Yeah, so we had to dispute the charge with our credit card company.

I am still flabbergasted that Microsoft, in their infinite wisdom, did not build in any mechanism to deal with this type of issue. It’s nigh unexecusable. I wonder sometimes why I stick around.


  1. Anyone who has kids and actually pays attention to them knows how likely they are to do the “improbable”. Having survived through the infancy of two boys that were far too curious for my own good the number of times they accomplished something that simply should not happen by accident was practically a weekly event.

    The flipside is if you’re not a parent or not a very involved one these tales seem unbelievable, almost contrived. I think among parents we swap these stories like badges of honor since they rarely occur without some cost to us in the end.

    I think the answer for why Microsoft has no refund policy is very simple, it’s a business decision.
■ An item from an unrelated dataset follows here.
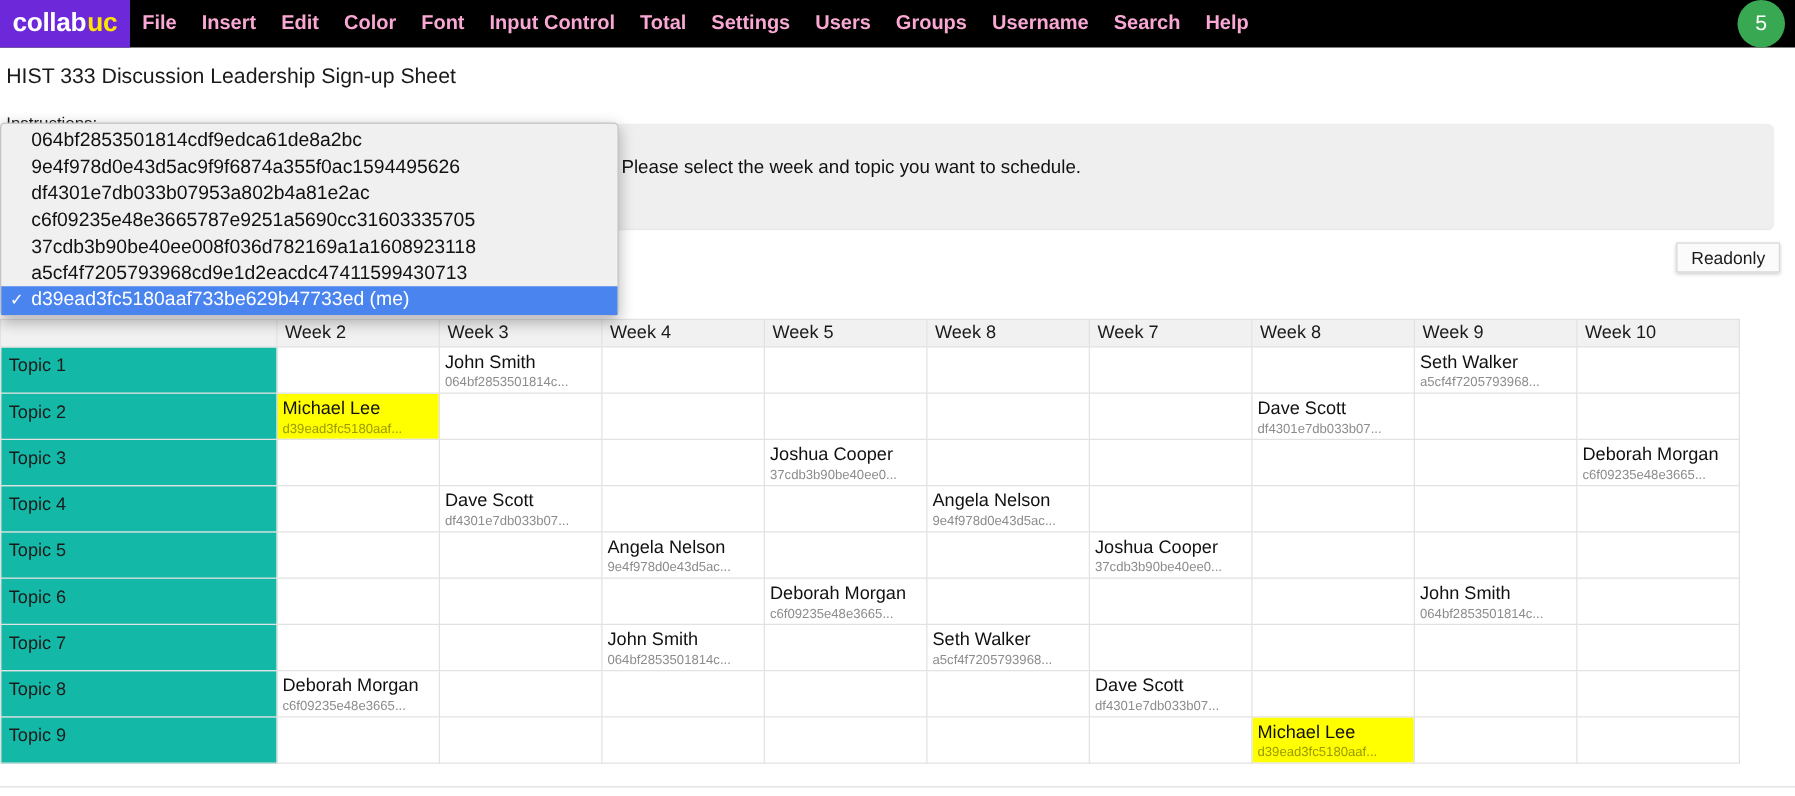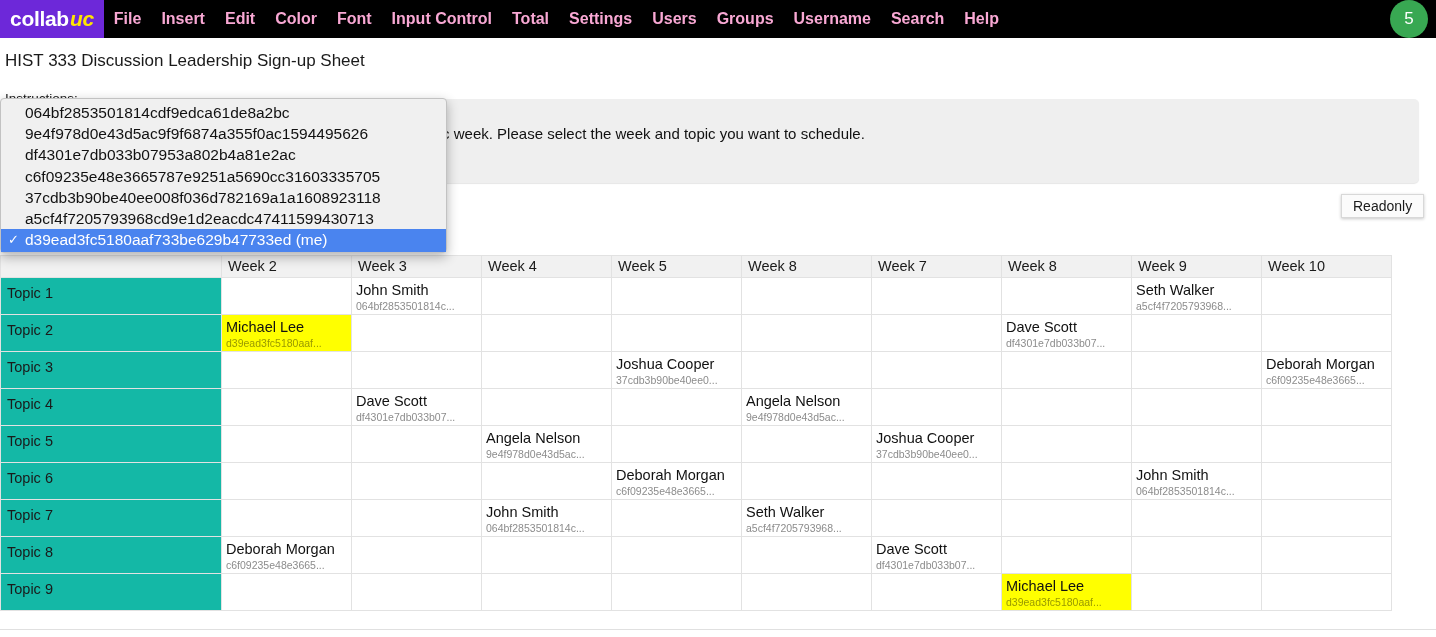"uc" .logo .l-uc { font-style: italic -> none }
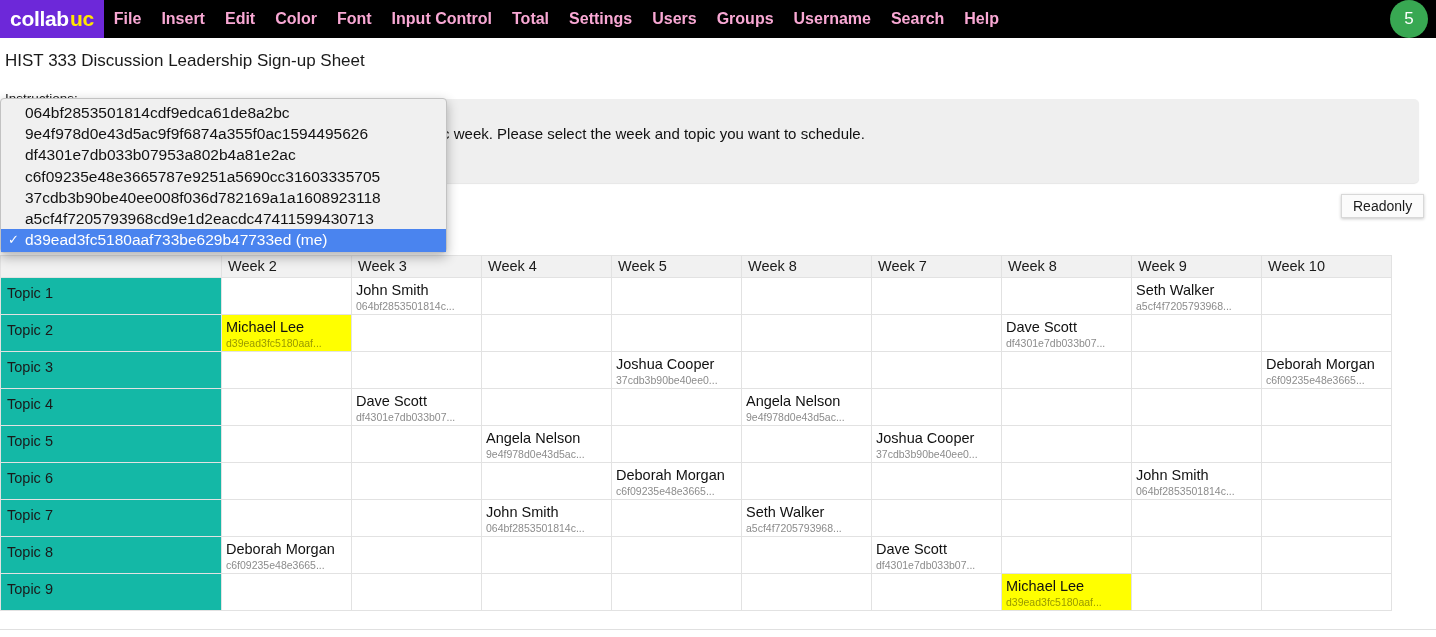"064bf2853501814cdf9edca61de8a2bc" .dropdown { width: 447px -> 495px }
A very cold one done with simple math. Just by picking up the phone you probably nullified whatever profit they stood to gain by your purchase and refudning your money would have cost them more then the amount they were refunding. Since digital distribution is not going to have any need for defective returns, I’m sure Microsoft felt they could take the customer service hit rather than create an actual efficient refund mechanism. This is also why I am not eager to embrace digital distribution. Consumers are at the mercy of the distributor. People don’t understand the power that is inherent with being able to walk into a store and confront a real human being face-to-face.

    Granted, it’s a much simpler affair if you’re returning something that is clearly broken as well. Yet I have had the embarrassing incident where I accidentally purchased a book I had already read and decided to take the hit to my dignity to return it. People make mistakes, which is all part of a good retailers process.

    Unfortunately, there is nowhere else to go. Microsoft has dominated their particular space again. I would probably be a lot less stingy with my dollars around them if it weren’t for that fact that I fully understand every penny I give them is never ever ever coming back. You are a more patient or resolute man then I am. I would never bother calling Microsoft as the inevitable outcome would not be worth whatever moral victory I might gain.

    • I totally agree that it was a cold business decision, and I recognize they set up their store and their policies to be efficient.

      I guess I just find it hard to believe that there isn’t a mechanism to resolve simple misunderstandings like this. A simple gesture could have gone a long way. And yes, I was definitely in it for a moral victory.

      Which I guess I achieved, because my credit card upheld my contention and issued me a refund. But a whole lot of headache could have been avoided.

      I won’t be calling Microsoft in the future.